Rob Hartmans, Mediensprecher der Branchenleaderin Helsana, macht klar: «Wir sind gegen die vorliegende Lösung des Bundesamtes für Gesundheit. Anstatt einen teuren und unnützen Umweg über eine Chipkarte mit veralteter Technologie zu gehen, ziehen wir ein zukunftsorientiertes Vorgehen in Richtung elektronisches Patientendossier vor.» Und selbst unter den kleinen Kassen des RVK-Verbandes gibt es laut Direktor Marcel Graber verschiedene, die ihre Karten nicht bestellt haben.

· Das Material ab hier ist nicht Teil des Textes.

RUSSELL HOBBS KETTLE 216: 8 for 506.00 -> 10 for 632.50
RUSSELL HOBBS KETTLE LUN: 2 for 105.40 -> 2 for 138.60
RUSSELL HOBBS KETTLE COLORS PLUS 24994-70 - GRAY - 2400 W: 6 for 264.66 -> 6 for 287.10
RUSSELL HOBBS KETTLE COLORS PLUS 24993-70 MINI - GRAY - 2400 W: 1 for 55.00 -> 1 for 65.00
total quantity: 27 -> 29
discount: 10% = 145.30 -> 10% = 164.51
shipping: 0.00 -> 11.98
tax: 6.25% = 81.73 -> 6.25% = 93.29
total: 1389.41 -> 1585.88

Der stille Protest der Kassen könnte Erfolg haben. Zwar hat der Bundesrat die Möglichkeit, die fehlbaren Versicherer zu büssen oder eine Verfügung für einen Bestellzwang zu erlassen. Doch angesichts der drohenden Prämienerhöhung und des geballten Widerstandes der Krankenkassen halten die Branchenvertreter Sanktionen für unwahrscheinlich. Und der Widerstand ist heftig: Der Branchenverband santésuisse bestätigt, dass bislang für rund 4 Mio Krankenversicherte keine Chipkarte bestellt worden ist. Der Bund selbst wollte bis Redaktionsschluss keine Stellungnahme zu seinem weiteren Vorgehen abgeben.